The biggest and most comprehensive Filipino food and beverage show is back and is now all set to take place annually, making every year a delectable opportunity to showcase the best of locally-sourced fresh and processed produce.

Taking place on April 12-14, 2024, the 16th Philippine Food Expo is gathering over 300 food and beverage exhibitors to consist the Exporters, Retailers, Equipment, and Franchisors Pavilions at the World Trade Center Metro Manila, actively stepping up to meet the growing demands and emerging trends in the agri-food sector.

Organized by the Philippine Food Processors and Exporters Organization (Philfoodex), Inc., the 3-day event promises a thriving platform for information exchange, market opportunities, and the latest in the food and beverage market trends.

Suppliers, manufacturers and buyers from the food & beverage industry will do well to participate and attend in the exhibition that has assisted micro, small and large-scale food processors, exporters and allied industry players in the country through incomparable sales generation, networking opportunities, and brand recognition.

Proud to be Pinoy, the expo remains to be a flourishing meeting point for the B2B marketplace, supporting local growers and entrepreneurs in the F&B industry by allowing them to showcase their products and produce in a unique gastronomic event expected to be attended by over 20,000 local and foreign trade buyers, consumers, and visitors.

This year, the Philippine Food Expo continues its remarkable endeavor to bridge ties across the archipelago, partnering with the Department of Agriculture (DA) to bring 15 Regional participants and promote the nationwide Young Farmers Challenge and Kadiwa Center programs. The Department of Agriculture’s annual Filipino Food Month is also set to coincide with the expo which will serve as its media launch platform, enforcing DA Secretary Francis Tiu Laurel, Jr.’s mandate of increased productivity and modernized agriculture.

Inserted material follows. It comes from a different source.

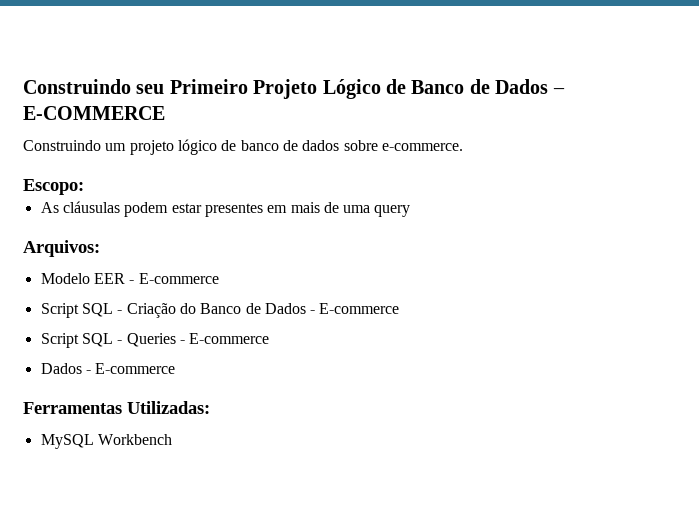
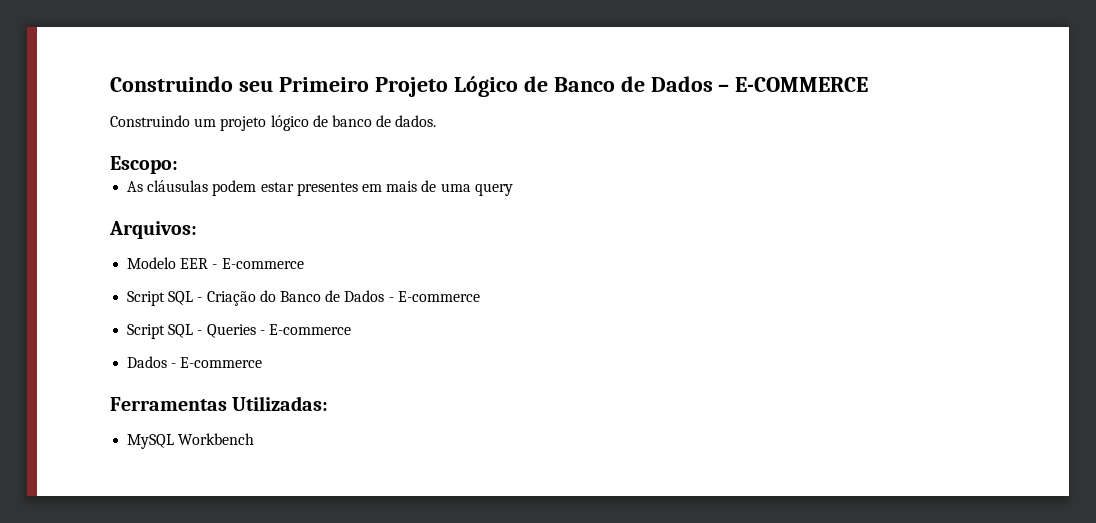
- Construindo um projeto lógico de banco de dados sobre e-commerce.
+ Construindo um projeto lógico de banco de dados.

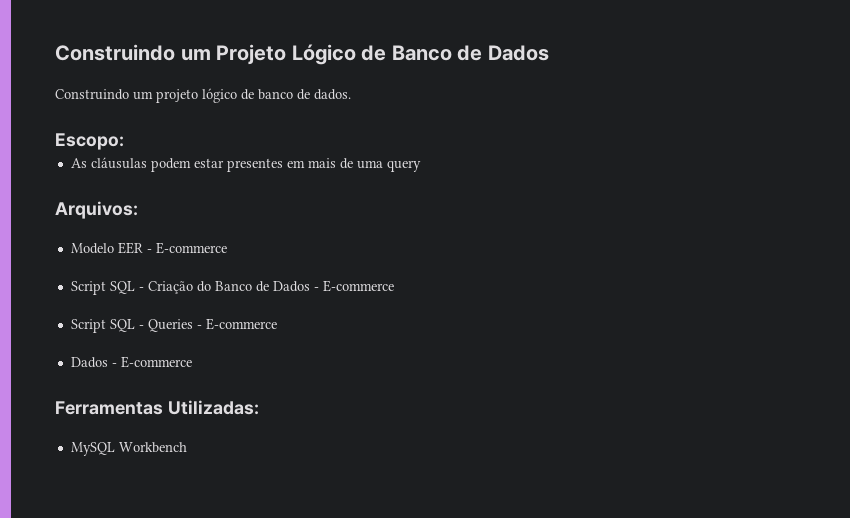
- Construindo seu Primeiro Projeto Lógico de Banco de Dados – E-COMMERCE
+ Construindo um Projeto Lógico de Banco de Dados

Elevating the 3-day exhibition experience, an engaging series of technical and business sessions, fiery Culinary Challenge competitions, and entertaining cooking demos and workshops from renowned chefs also await all visitors from the everyday Filipino consumer, members of the academe, to international traders and importers of food products.

Co-presented by the Department of Agriculture and in cooperation with the Department of Trade & Industry, the Philippine Exporters Confederation, Inc. and Union Bank of the Philippines, the 16th Philippine Food Expo continues to be a must-visit, delectable event for all, so mark your calendars as Pre-Registration opens this Feb. 26. Avail a 20% discount when you sign-up by March 22, 2024.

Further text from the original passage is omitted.